Research on Alcohol Rehabs
In the 1980s and 90s a couple of research studies were published with three broad findings. The first was that there was a danger that a 12-month stay could lead to institutionalisation for some people. A second was that staying in an abstinent community meant that clients were not dealing with the temptations and stresses that they would face in the world outside the rehab, and so there was a high relapse rate on discharge when those stresses and temptations resumed. Third that, for many people, a 12 month stay in a rehab was not required, in fact most people could quite easily be (and some argued better) treated at home, provided there was some supervision. These studies had a profound effect on the alcohol treatment industry
Probably the biggest single change was due to the financials. Clearly there are enormous cost implications to the study. The difference in cost between a 12 month stay at a rehab versus someone being detoxed at home over a two-week period are very significant. Unfortunately, in the UK at least, this led to the removal of almost all funding for residential rehabs and closing down of most rehabs. This was done in the mistaken impression that they were no longer required.
However, when you actually look at the studies what you find, is what you find in most studies, that although the shorter, less intense treatment was sufficient and even superior for most drinkers, nevertheless, some people did benefit from the longer and more intense, but costlier treatment.

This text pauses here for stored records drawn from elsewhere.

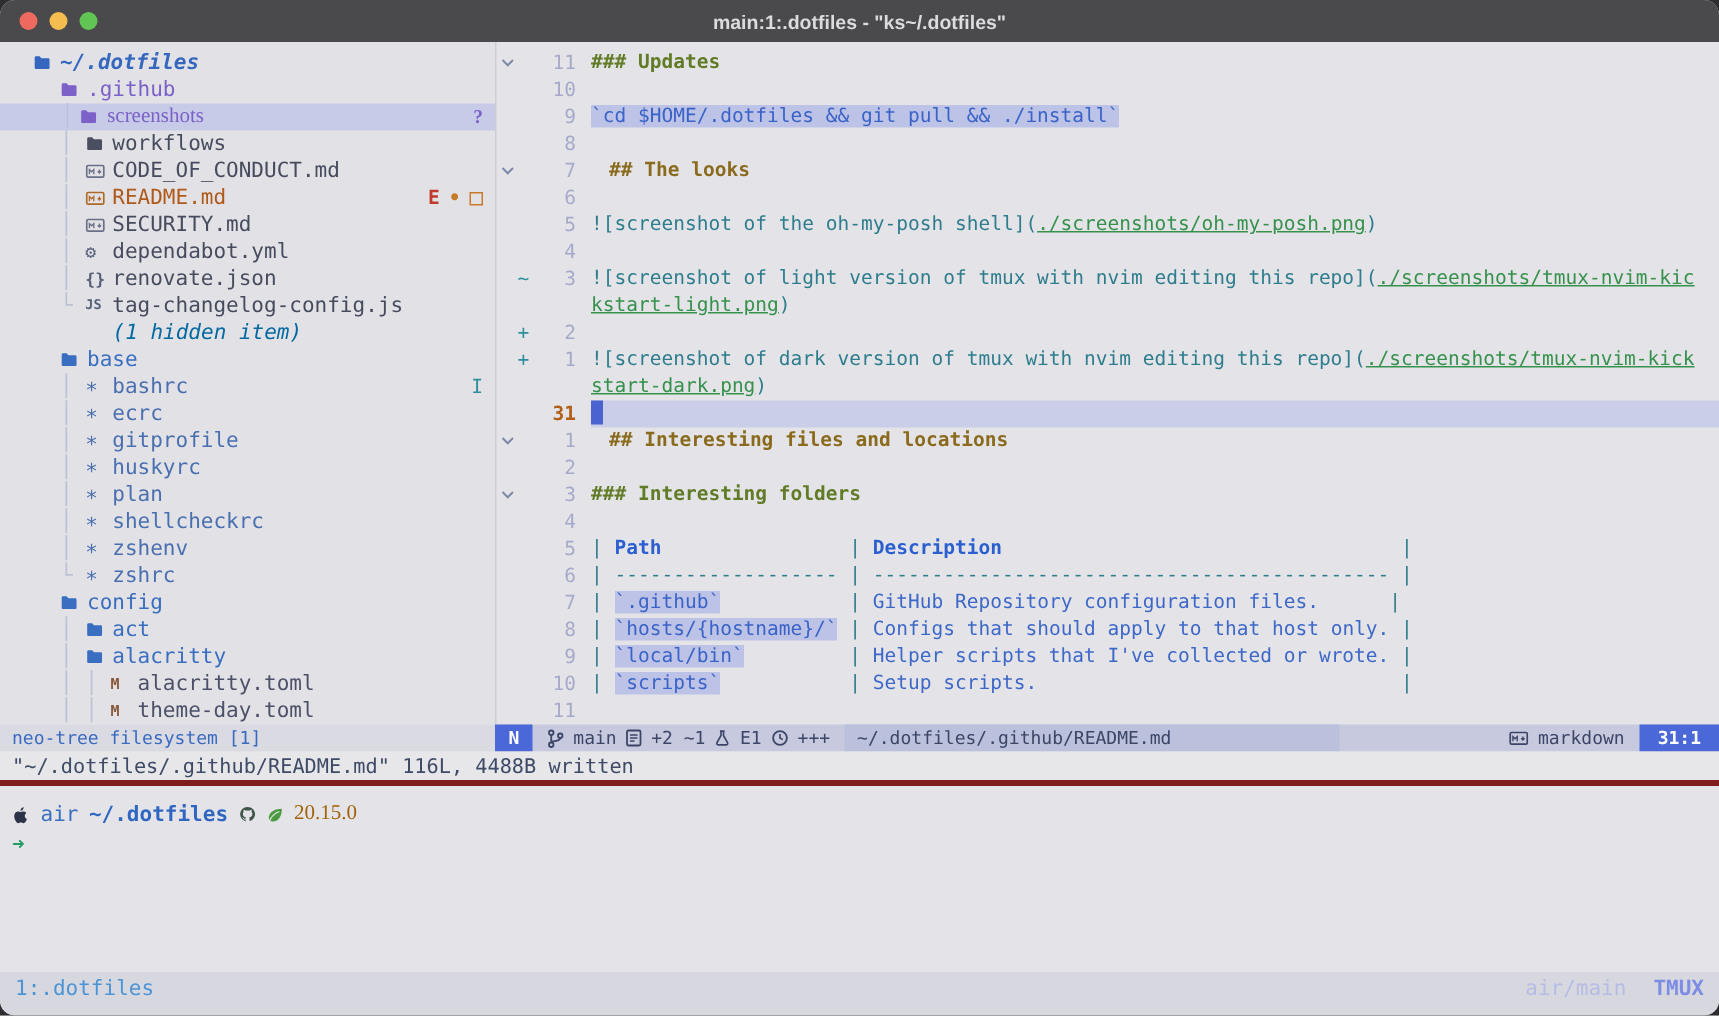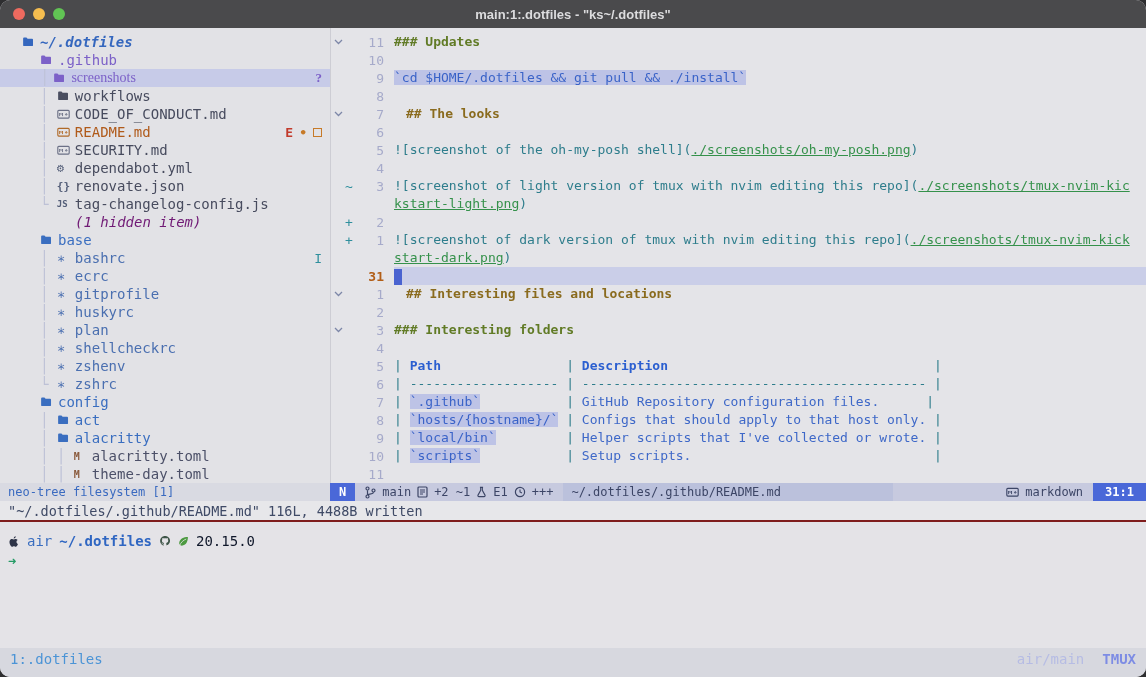"(1 hidden item)" .n-hidden { color: #701a75 -> #0369a1 }
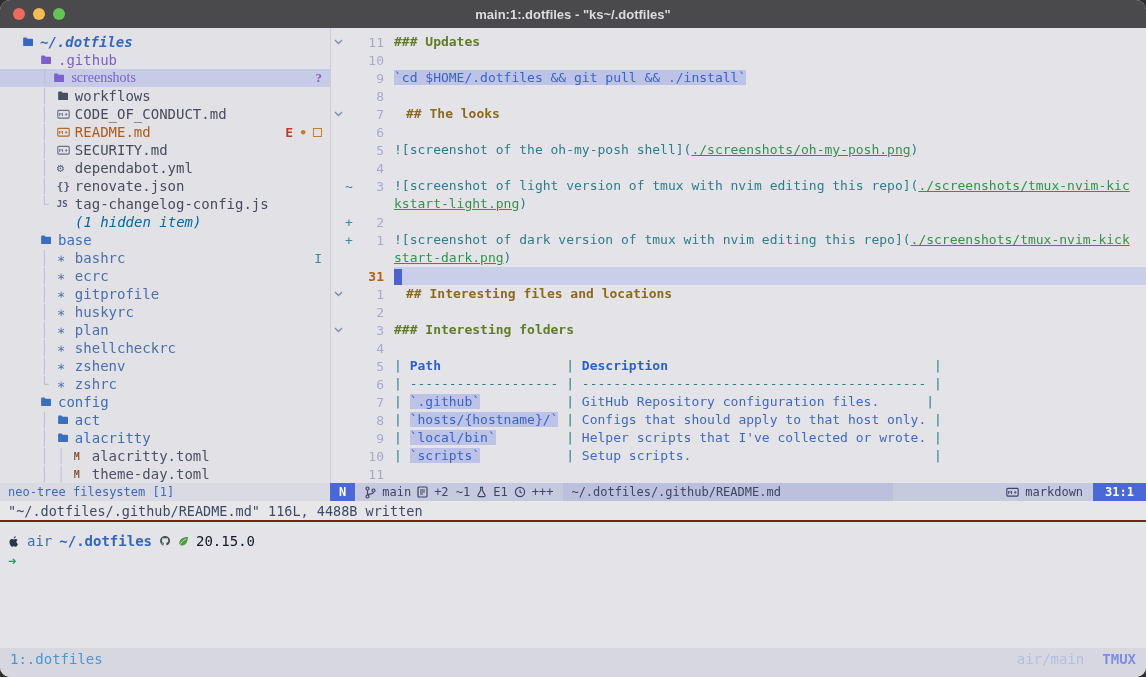"air" .shell { border-top: 2px solid #7f1d1d -> 4px solid #7f1d1d }
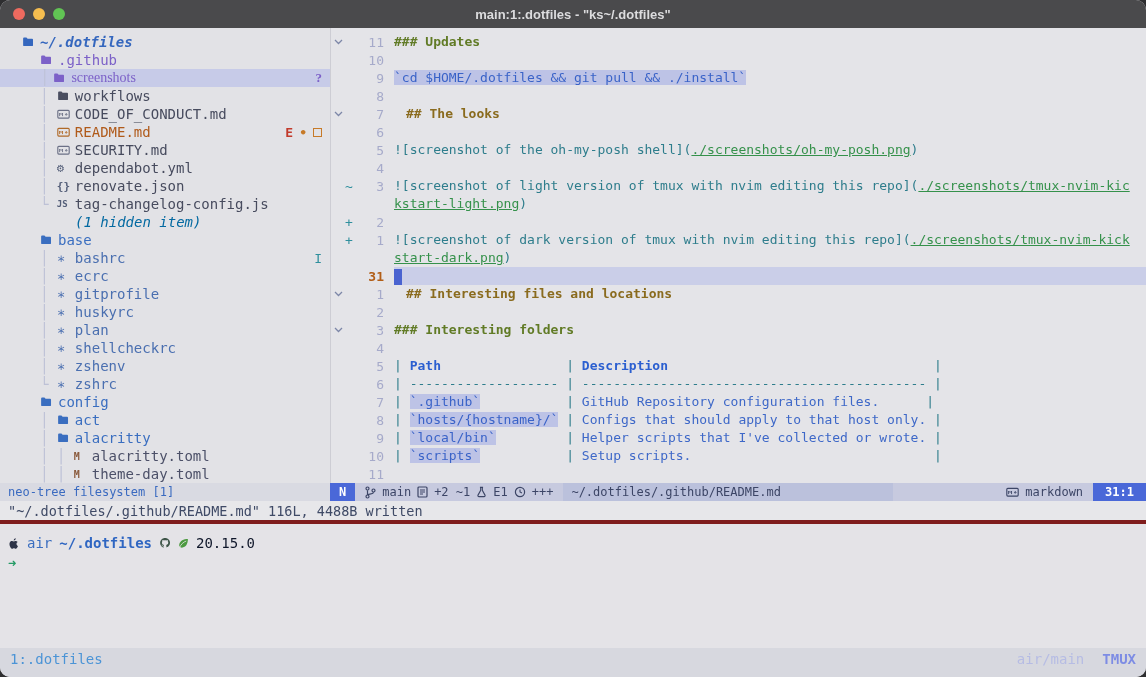"20.15.0" .p-ver { color: #0f172a -> #a16207; font-family: none -> Liberation Serif, serif }
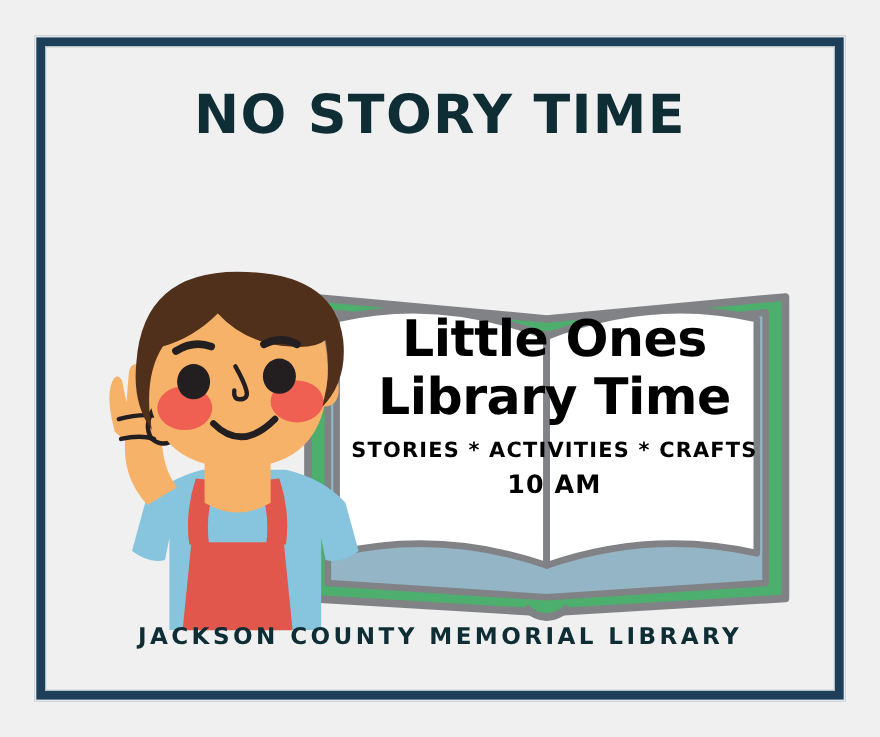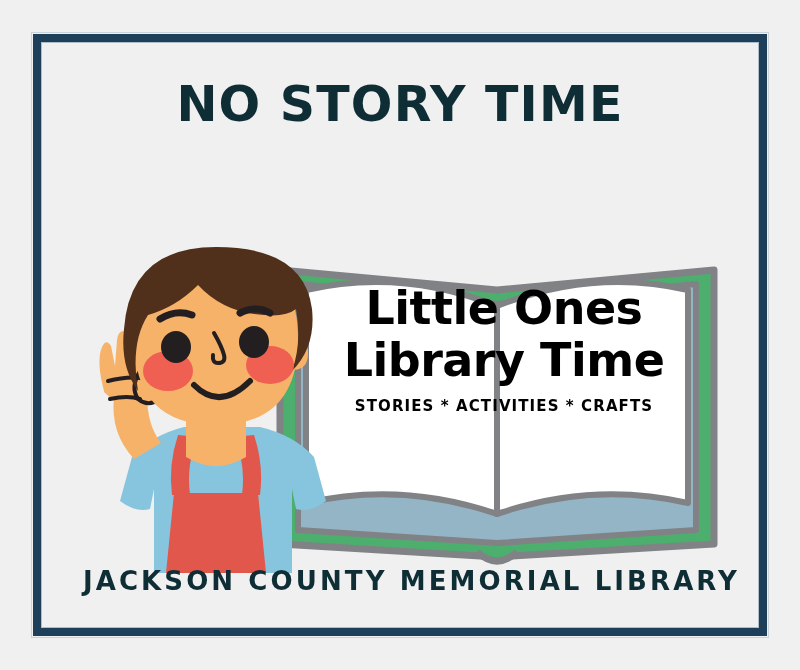"STORIES * ACTIVITIES * CRAFTS" .bt-sub { font-size: 15px -> 19px }
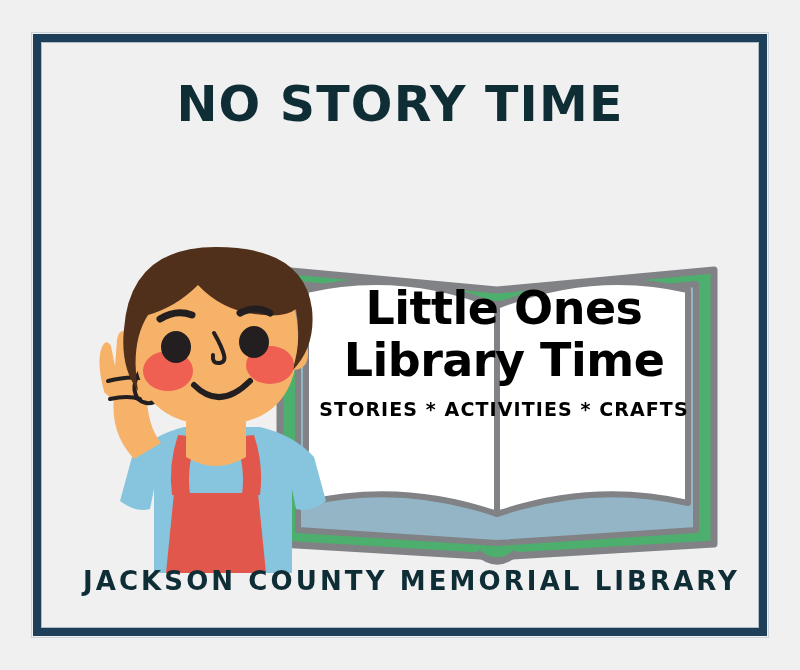"10 AM" span.bt-time { html: none -> <span>10 AM</span> }
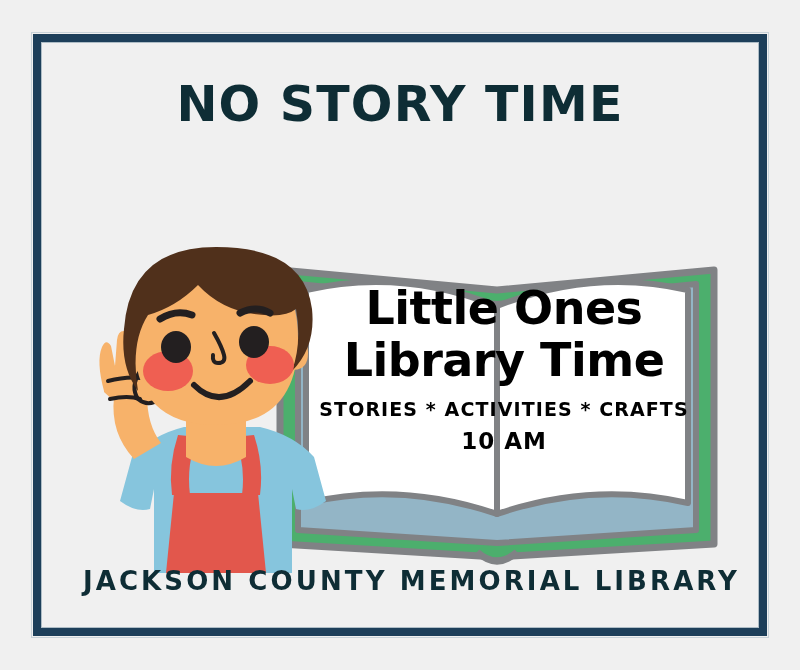"JACKSON COUNTY MEMORIAL LIBRARY" #footer { font-size: 26px -> 21px; text-align: right -> center }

There are always some people who need this intense treatment that removes them from the world for a while. But unless the drinker or their family have the means to pay, they have to join a waiting list for the small number of beds that are funded by the NHS. Costs vary enormously depending on the establishment and what is on offer. Costs can vary between £1k and 10k per week, and most rehabs will recommend a stay of 28 days (so somewhere between £4,000 and £40,000. With that sort of price tag you really want to be sure that you are choosing the right rehab.